→ Work item
The reply should contain every entry below exactly as written, with no images.

:::

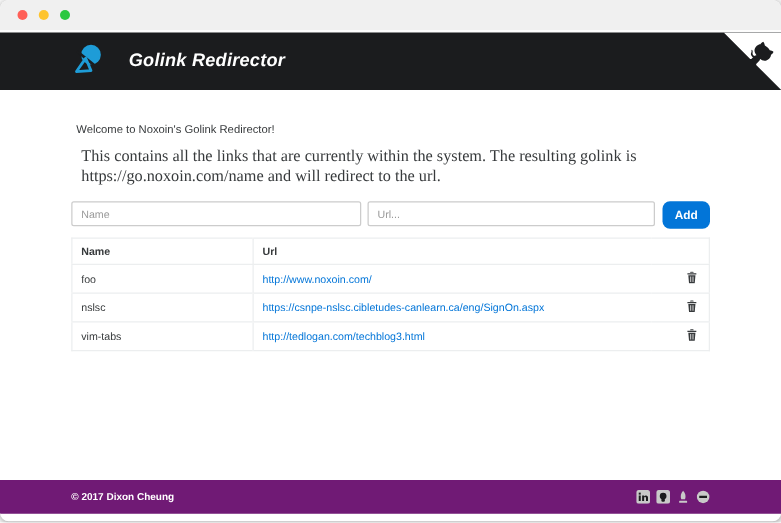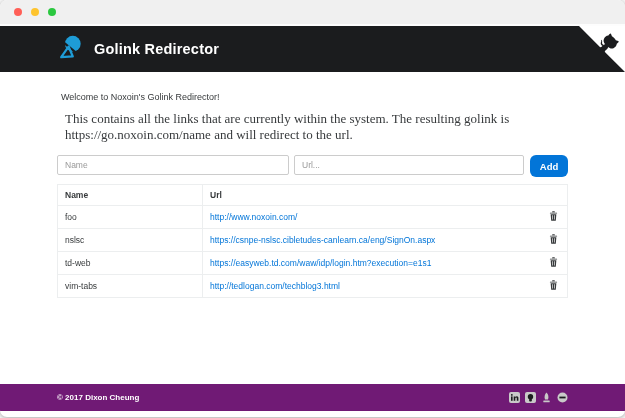--- a/index.html
+++ b/index.html
@@ -21,26 +21,26 @@
     border-bottom:2px solid #fdfdfd;
     display:flex;align-items:center;
     padding-left:14px;gap:9px;
   }
   .dot{width:8px;height:8px;border-radius:50%;}
   
   .navbar{
     height:46px;background:#1b1c1e;position:relative;
     display:flex;align-items:center;
   }
-  .nav-inner{margin-left:57px;display:flex;align-items:center;gap:11px;}
+  .nav-inner{margin-left:57px;display:flex;align-items:center;gap:20px;font-style:italic;}
   .nav-title{color:#ffffff;font-weight:bold;font-size:14.5px;letter-spacing:.2px;}
   .gh-corner{position:absolute;top:0;right:0;width:46px;height:46px;}
   
   .container{width:511px;margin:0 auto;}
-  .content{padding-top:20px;}
+  .content{padding-top:26px;}
   .welcome{font-size:9px;color:#373a3c;margin:0 0 9px 4px;}
   .desc{font-size:13px;color:#373a3c;margin:0 0 12px 8px;font-family:Liberation Serif, serif;}
   .form-row{display:flex;margin-bottom:7px;}
   .txt-input{
     height:18px;border:1px solid #ccc;border-radius:2px;
     font-size:8.5px;padding:0 7px;color:#55595c;outline:none;
     font-family:inherit;
   }
   .txt-input::placeholder{color:#999;}
   .name-input{width:216px;margin-right:5px;}
@@ -134,28 +134,20 @@
           </tr>
           <tr>
             <td>nslsc</td>
             <td><a href="#" style="color: rgb(2, 117, 216);">https://csnpe-nslsc.cibletudes-canlearn.ca/eng/SignOn.aspx</a></td>
             <td class="action"><button class="trash-btn"><span><svg width="9" height="10" viewBox="0 0 12 14" fill="#373a3c">
                     <path d="M4.5 0.5 h3 l0.6 1.2 H3.9 Z M1 2.3 h10 v1.3 H1 Z"></path>
                     <path d="M2 4.6 h8 l-0.8 8.9 H2.8 Z M4.3 6 v6 h0.9 V6 Z M6.8 6 v6 h0.9 V6 Z" fill-rule="evenodd"></path>
                   </svg></span></button></td>
           </tr>
           <tr>
-            <td>td-web</td>
-            <td><a href="#" style="color: rgb(2, 117, 216);">https://easyweb.td.com/waw/idp/login.htm?execution=e1s1</a></td>
-            <td class="action"><button class="trash-btn"><span><svg width="9" height="10" viewBox="0 0 12 14" fill="#373a3c">
-                    <path d="M4.5 0.5 h3 l0.6 1.2 H3.9 Z M1 2.3 h10 v1.3 H1 Z"></path>
-                    <path d="M2 4.6 h8 l-0.8 8.9 H2.8 Z M4.3 6 v6 h0.9 V6 Z M6.8 6 v6 h0.9 V6 Z" fill-rule="evenodd"></path>
-                  </svg></span></button></td>
-          </tr>
-          <tr>
             <td>vim-tabs</td>
             <td><a href="#" style="color: rgb(2, 117, 216); margin-top: 32px;">http://tedlogan.com/techblog3.html</a></td>
             <td class="action"><button class="trash-btn"><span><svg width="9" height="10" viewBox="0 0 12 14" fill="#373a3c">
                     <path d="M4.5 0.5 h3 l0.6 1.2 H3.9 Z M1 2.3 h10 v1.3 H1 Z"></path>
                     <path d="M2 4.6 h8 l-0.8 8.9 H2.8 Z M4.3 6 v6 h0.9 V6 Z M6.8 6 v6 h0.9 V6 Z" fill-rule="evenodd"></path>
                   </svg></span></button></td>
           </tr>
         </tbody>
     </table>
   </div>

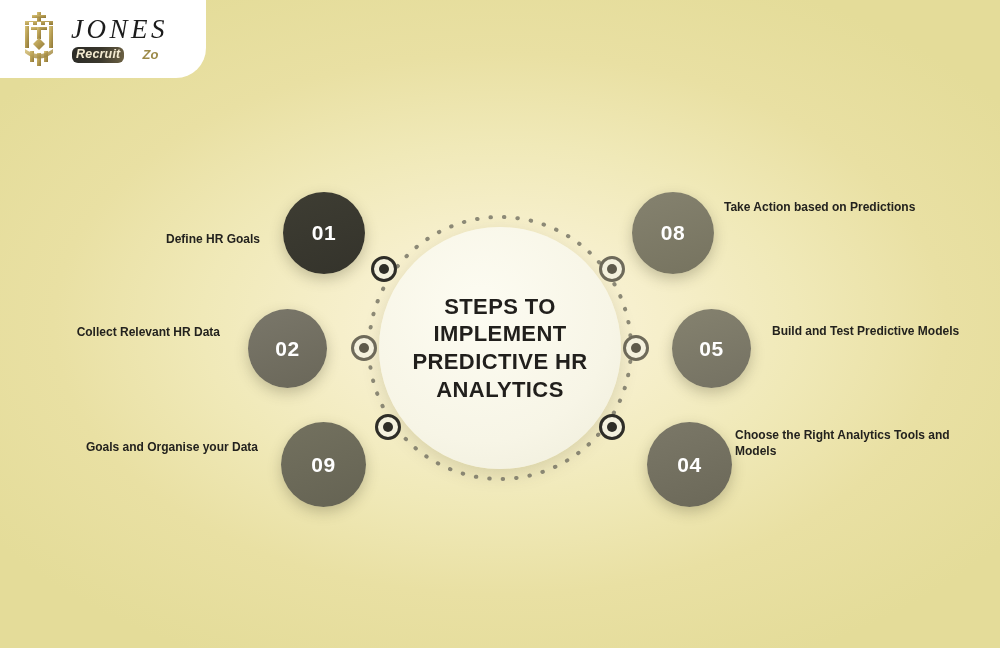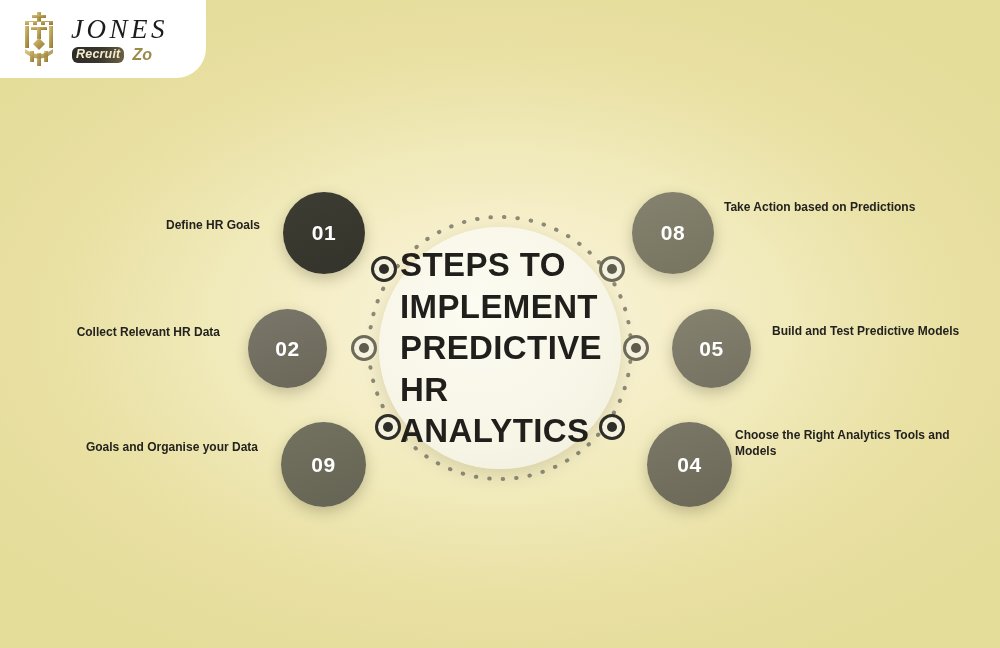--- a/index.html
+++ b/index.html
@@ -61,23 +61,23 @@
     color: #f3ead0;
     font-size: 12.5px;
     font-weight: bold;
     letter-spacing: .2px;
     padding: 1.5px 4px 2px 4px;
     border-radius: 6px;
     line-height: 1.05;
   }
   #logo-zo {
     color: #9c8a49;
-    font-size: 16px;
-    font-weight: bold;
-    margin-left: 8px;
+    font-size: 13px;
+    font-weight: bold;
+    margin-left: 18px;
     line-height: 1.05;
   }
 
   
   #hub {
     position: absolute;
     left: 357px; top: 205px;
     width: 286px; height: 286px;
   }
   #hub-dotted-ring {
@@ -90,22 +90,22 @@
     left: 22px; top: 22px;
     width: 242px; height: 242px;
     border-radius: 50%;
     background: radial-gradient(circle at 42% 34%, #fdfcf2 0%, #f7f5e6 62%, #eeecd9 100%);
     box-shadow: 0 6px 18px rgba(90,85,50,.18);
     display: flex;
     align-items: center;
     justify-content: center;
   }
   #hub-title {
-    text-align: left;
-    font-size: 33px;
+    text-align: center;
+    font-size: 22px;
     font-weight: bold;
     line-height: 1.26;
     letter-spacing: .4px;
     color: #211f1c;
     width: 200px;
   }
 
   
   .node {
     position: absolute;
@@ -160,21 +160,21 @@
     position: absolute;
     font-size: 12px;
     font-weight: bold;
     color: #23221e;
     line-height: 1.33;
     z-index: 5;
   }
   .label-left  { text-align: right; }
   .label-right { text-align: left; }
 
-  #label-01 { left: 20px;  top: 218px; width: 240px; }
+  #label-01 { left: 20px;  top: 232px; width: 240px; }
   #label-02 { left: 20px;  top: 325px; width: 200px; }
   #label-03 { left: 20px;  top: 440px; width: 238px; }
   #label-04 { left: 735px; top: 428px; width: 250px; }
   #label-05 { left: 772px; top: 324px; width: 218px; }
   #label-06 { left: 724px; top: 200px; width: 250px; }
 </style>
 </head>
 <body>
 
 <div id="logo-card">

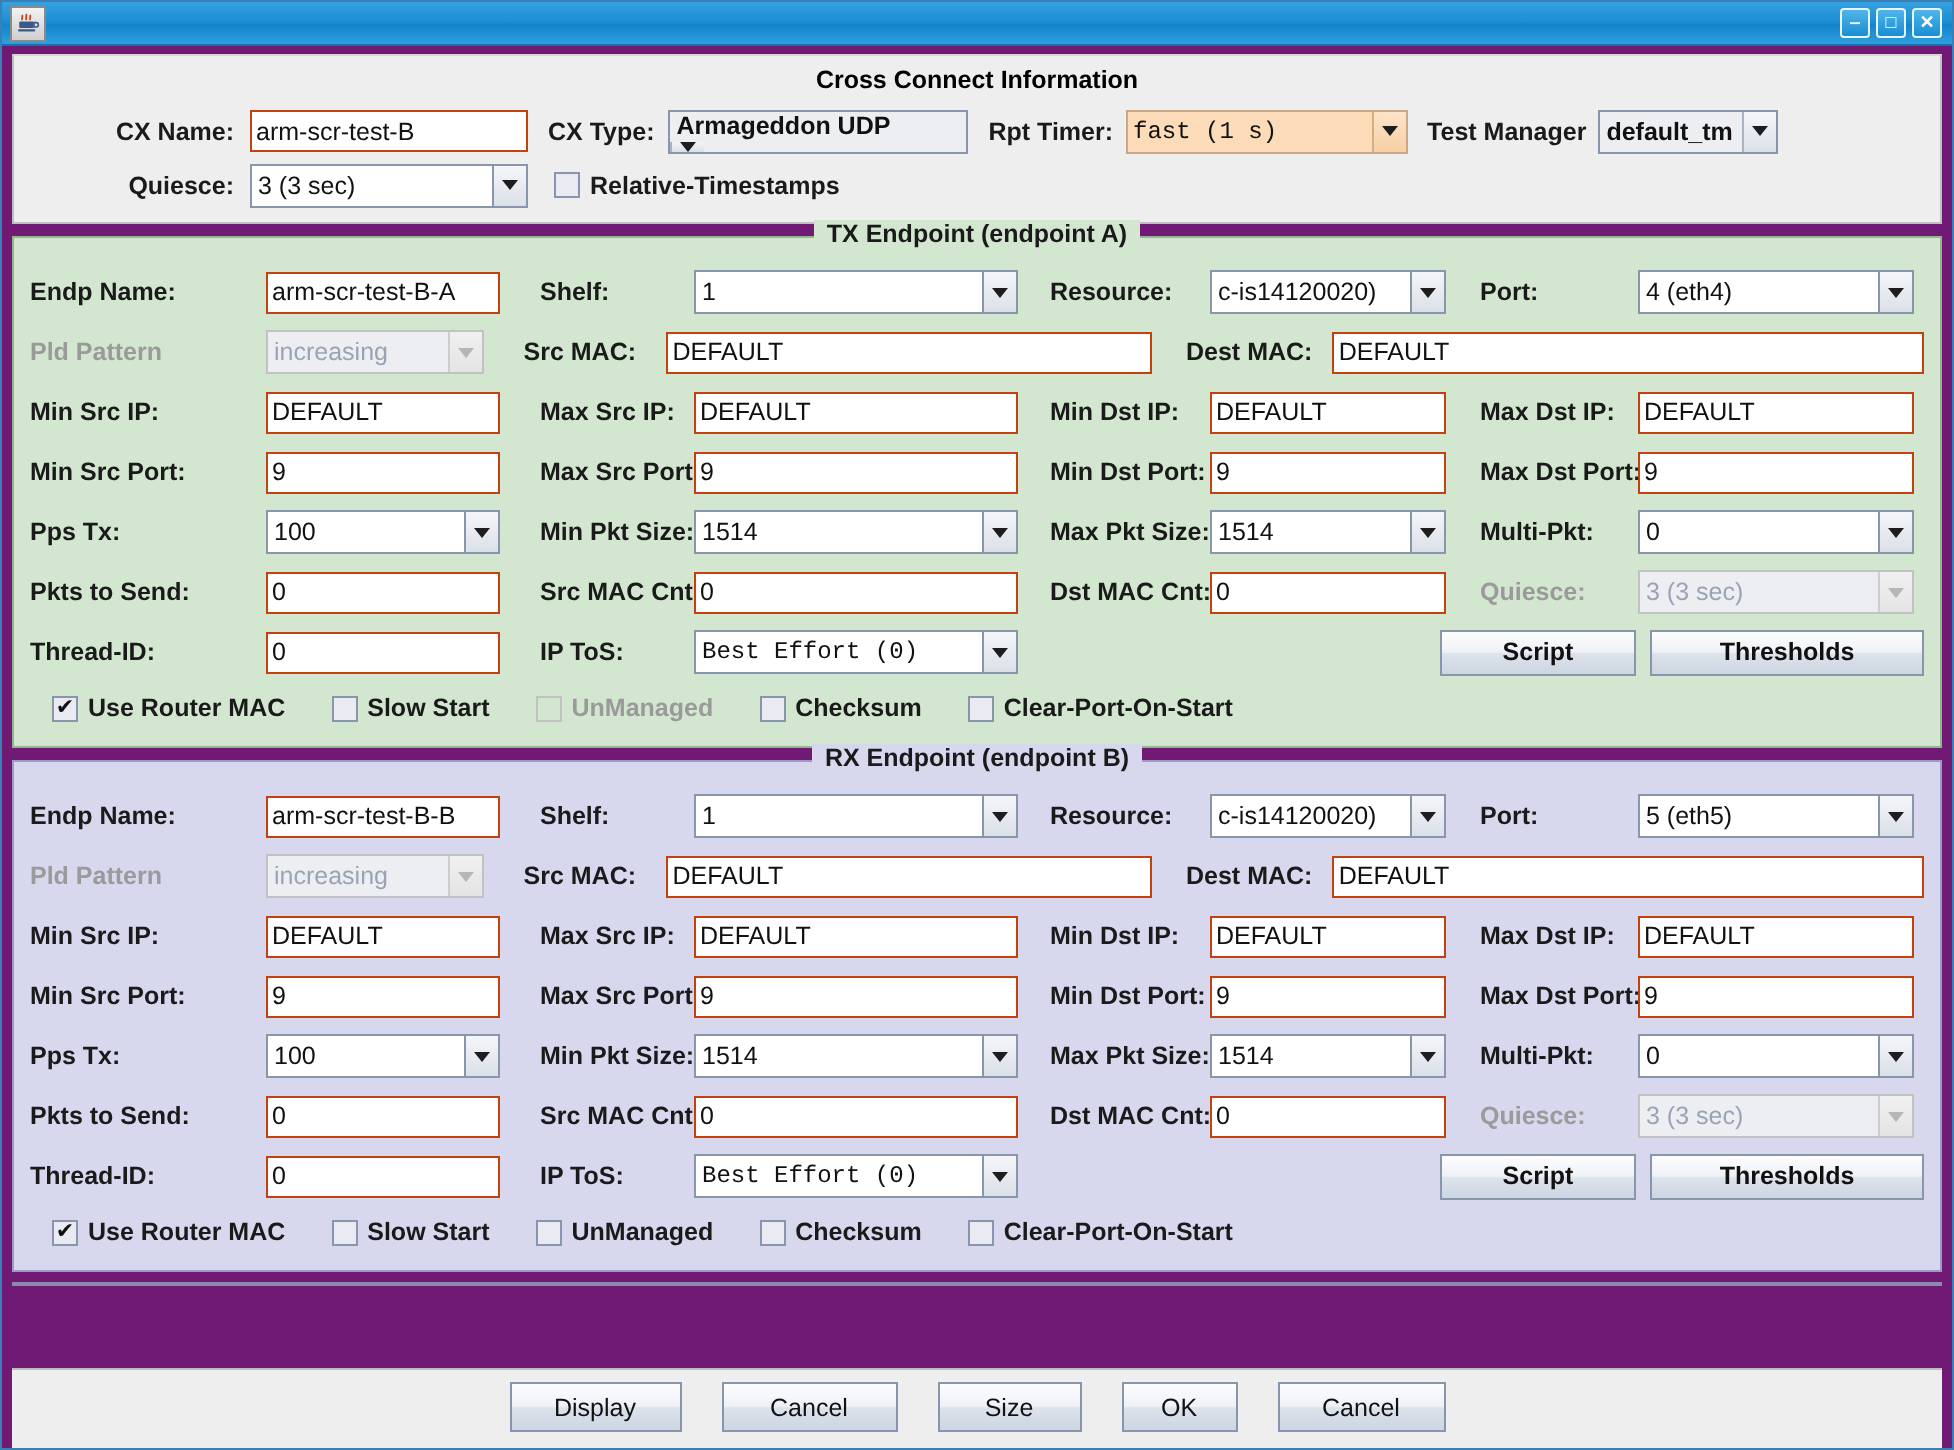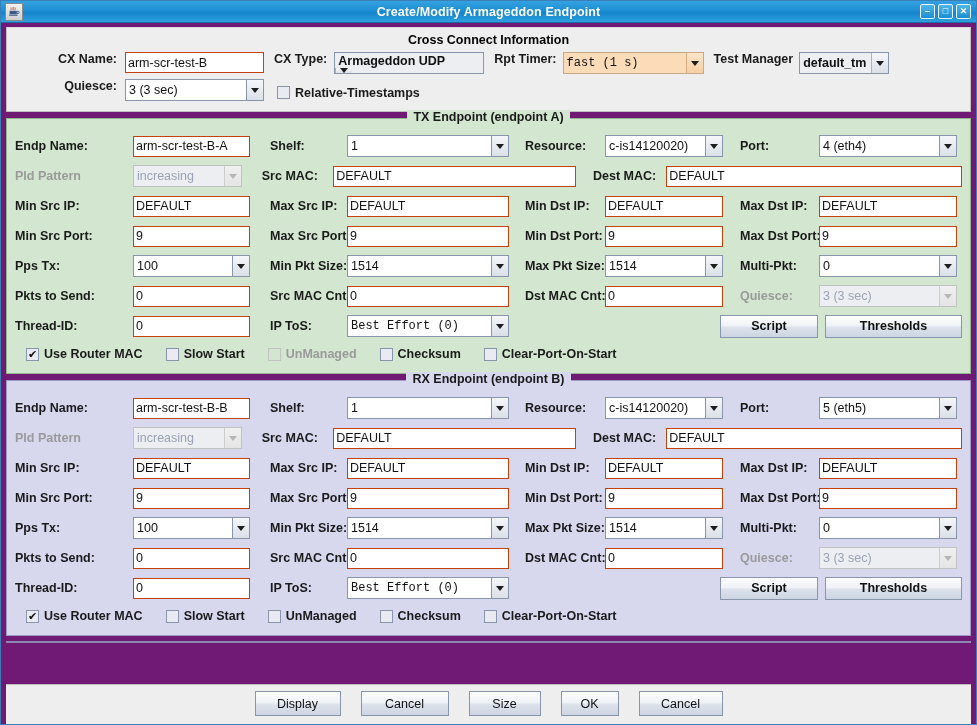--- a/index.html
+++ b/index.html
@@ -67,21 +67,21 @@
     border-top: 1px solid #d8d8d8;
     padding: 3px 0 5px 0;
   }
   .section-title {
     text-align: center;
     font-size: 12.5px;
     font-weight: bold;
     color: #000000;
     padding: 2px 0 5px 0;
   }
-  .row { display: flex; height: 27px; }
+  .row { display: flex; align-items: center; height: 27px; }
   .lbl {
     font-size: 12.5px; font-weight: bold; color: #1a1a1a;
     white-space: nowrap;
   }
   .lbl.dis { color: #9a9a9a; }
 
   
   .tf {
     height: 21px;
     background: #ffffff;
@@ -209,21 +209,20 @@
     <div class="title-icon">
       <svg width="12" height="12" viewBox="0 0 12 12" aria-hidden="true">
         <path d="M3 1.5 C3.8 2.4 2.4 2.9 3.2 4.0" stroke="#c0441c" stroke-width="0.9" fill="none"></path>
         <path d="M5 1.0 C5.9 2.1 4.4 2.7 5.3 4.0" stroke="#c0441c" stroke-width="0.9" fill="none"></path>
         <path d="M7 1.5 C7.8 2.4 6.4 2.9 7.2 4.0" stroke="#c0441c" stroke-width="0.9" fill="none"></path>
         <rect x="1.6" y="4.8" width="7.2" height="3.2" rx="0.6" fill="#3b5a8c"></rect>
         <path d="M9 5.3 h1.1 a1.1 1.1 0 0 1 0 2.2 H9 z" fill="none" stroke="#3b5a8c" stroke-width="0.8"></path>
         <rect x="1.0" y="8.6" width="8.6" height="1.1" rx="0.5" fill="#3b5a8c"></rect>
       </svg>
     </div>
-    <div class="title-text">Create/Modify Armageddon Endpoint</div>
     <div class="win-btns">
       <div class="win-btn">‒</div>
       <div class="win-btn">□</div>
       <div class="win-btn">✕</div>
     </div>
   </div>
 
   <div class="content">
 
     <div class="cc-panel">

:::

→ Result of this task
--- a/index.html
+++ b/index.html
@@ -21,26 +21,26 @@
     border-bottom:2px solid #fdfdfd;
     display:flex;align-items:center;
     padding-left:14px;gap:9px;
   }
   .dot{width:8px;height:8px;border-radius:50%;}
   
   .navbar{
     height:46px;background:#1b1c1e;position:relative;
     display:flex;align-items:center;
   }
-  .nav-inner{margin-left:57px;display:flex;align-items:center;gap:11px;}
+  .nav-inner{margin-left:57px;display:flex;align-items:center;gap:20px;font-style:italic;}
   .nav-title{color:#ffffff;font-weight:bold;font-size:14.5px;letter-spacing:.2px;}
   .gh-corner{position:absolute;top:0;right:0;width:46px;height:46px;}
   
   .container{width:511px;margin:0 auto;}
-  .content{padding-top:20px;}
+  .content{padding-top:26px;}
   .welcome{font-size:9px;color:#373a3c;margin:0 0 9px 4px;}
   .desc{font-size:13px;color:#373a3c;margin:0 0 12px 8px;font-family:Liberation Serif, serif;}
   .form-row{display:flex;margin-bottom:7px;}
   .txt-input{
     height:18px;border:1px solid #ccc;border-radius:2px;
     font-size:8.5px;padding:0 7px;color:#55595c;outline:none;
     font-family:inherit;
   }
   .txt-input::placeholder{color:#999;}
   .name-input{width:216px;margin-right:5px;}
@@ -134,28 +134,20 @@
           </tr>
           <tr>
             <td>nslsc</td>
             <td><a href="#" style="color: rgb(2, 117, 216);">https://csnpe-nslsc.cibletudes-canlearn.ca/eng/SignOn.aspx</a></td>
             <td class="action"><button class="trash-btn"><span><svg width="9" height="10" viewBox="0 0 12 14" fill="#373a3c">
                     <path d="M4.5 0.5 h3 l0.6 1.2 H3.9 Z M1 2.3 h10 v1.3 H1 Z"></path>
                     <path d="M2 4.6 h8 l-0.8 8.9 H2.8 Z M4.3 6 v6 h0.9 V6 Z M6.8 6 v6 h0.9 V6 Z" fill-rule="evenodd"></path>
                   </svg></span></button></td>
           </tr>
           <tr>
-            <td>td-web</td>
-            <td><a href="#" style="color: rgb(2, 117, 216);">https://easyweb.td.com/waw/idp/login.htm?execution=e1s1</a></td>
-            <td class="action"><button class="trash-btn"><span><svg width="9" height="10" viewBox="0 0 12 14" fill="#373a3c">
-                    <path d="M4.5 0.5 h3 l0.6 1.2 H3.9 Z M1 2.3 h10 v1.3 H1 Z"></path>
-                    <path d="M2 4.6 h8 l-0.8 8.9 H2.8 Z M4.3 6 v6 h0.9 V6 Z M6.8 6 v6 h0.9 V6 Z" fill-rule="evenodd"></path>
-                  </svg></span></button></td>
-          </tr>
-          <tr>
             <td>vim-tabs</td>
             <td><a href="#" style="color: rgb(2, 117, 216); margin-top: 32px;">http://tedlogan.com/techblog3.html</a></td>
             <td class="action"><button class="trash-btn"><span><svg width="9" height="10" viewBox="0 0 12 14" fill="#373a3c">
                     <path d="M4.5 0.5 h3 l0.6 1.2 H3.9 Z M1 2.3 h10 v1.3 H1 Z"></path>
                     <path d="M2 4.6 h8 l-0.8 8.9 H2.8 Z M4.3 6 v6 h0.9 V6 Z M6.8 6 v6 h0.9 V6 Z" fill-rule="evenodd"></path>
                   </svg></span></button></td>
           </tr>
         </tbody>
     </table>
   </div>

--- a/index.html
+++ b/index.html
@@ -61,23 +61,23 @@
     color: #f3ead0;
     font-size: 12.5px;
     font-weight: bold;
     letter-spacing: .2px;
     padding: 1.5px 4px 2px 4px;
     border-radius: 6px;
     line-height: 1.05;
   }
   #logo-zo {
     color: #9c8a49;
-    font-size: 16px;
-    font-weight: bold;
-    margin-left: 8px;
+    font-size: 13px;
+    font-weight: bold;
+    margin-left: 18px;
     line-height: 1.05;
   }
 
   
   #hub {
     position: absolute;
     left: 357px; top: 205px;
     width: 286px; height: 286px;
   }
   #hub-dotted-ring {
@@ -90,22 +90,22 @@
     left: 22px; top: 22px;
     width: 242px; height: 242px;
     border-radius: 50%;
     background: radial-gradient(circle at 42% 34%, #fdfcf2 0%, #f7f5e6 62%, #eeecd9 100%);
     box-shadow: 0 6px 18px rgba(90,85,50,.18);
     display: flex;
     align-items: center;
     justify-content: center;
   }
   #hub-title {
-    text-align: left;
-    font-size: 33px;
+    text-align: center;
+    font-size: 22px;
     font-weight: bold;
     line-height: 1.26;
     letter-spacing: .4px;
     color: #211f1c;
     width: 200px;
   }
 
   
   .node {
     position: absolute;
@@ -160,21 +160,21 @@
     position: absolute;
     font-size: 12px;
     font-weight: bold;
     color: #23221e;
     line-height: 1.33;
     z-index: 5;
   }
   .label-left  { text-align: right; }
   .label-right { text-align: left; }
 
-  #label-01 { left: 20px;  top: 218px; width: 240px; }
+  #label-01 { left: 20px;  top: 232px; width: 240px; }
   #label-02 { left: 20px;  top: 325px; width: 200px; }
   #label-03 { left: 20px;  top: 440px; width: 238px; }
   #label-04 { left: 735px; top: 428px; width: 250px; }
   #label-05 { left: 772px; top: 324px; width: 218px; }
   #label-06 { left: 724px; top: 200px; width: 250px; }
 </style>
 </head>
 <body>
 
 <div id="logo-card">

--- a/index.html
+++ b/index.html
@@ -67,21 +67,21 @@
     border-top: 1px solid #d8d8d8;
     padding: 3px 0 5px 0;
   }
   .section-title {
     text-align: center;
     font-size: 12.5px;
     font-weight: bold;
     color: #000000;
     padding: 2px 0 5px 0;
   }
-  .row { display: flex; height: 27px; }
+  .row { display: flex; align-items: center; height: 27px; }
   .lbl {
     font-size: 12.5px; font-weight: bold; color: #1a1a1a;
     white-space: nowrap;
   }
   .lbl.dis { color: #9a9a9a; }
 
   
   .tf {
     height: 21px;
     background: #ffffff;
@@ -209,21 +209,20 @@
     <div class="title-icon">
       <svg width="12" height="12" viewBox="0 0 12 12" aria-hidden="true">
         <path d="M3 1.5 C3.8 2.4 2.4 2.9 3.2 4.0" stroke="#c0441c" stroke-width="0.9" fill="none"></path>
         <path d="M5 1.0 C5.9 2.1 4.4 2.7 5.3 4.0" stroke="#c0441c" stroke-width="0.9" fill="none"></path>
         <path d="M7 1.5 C7.8 2.4 6.4 2.9 7.2 4.0" stroke="#c0441c" stroke-width="0.9" fill="none"></path>
         <rect x="1.6" y="4.8" width="7.2" height="3.2" rx="0.6" fill="#3b5a8c"></rect>
         <path d="M9 5.3 h1.1 a1.1 1.1 0 0 1 0 2.2 H9 z" fill="none" stroke="#3b5a8c" stroke-width="0.8"></path>
         <rect x="1.0" y="8.6" width="8.6" height="1.1" rx="0.5" fill="#3b5a8c"></rect>
       </svg>
     </div>
-    <div class="title-text">Create/Modify Armageddon Endpoint</div>
     <div class="win-btns">
       <div class="win-btn">‒</div>
       <div class="win-btn">□</div>
       <div class="win-btn">✕</div>
     </div>
   </div>
 
   <div class="content">
 
     <div class="cc-panel">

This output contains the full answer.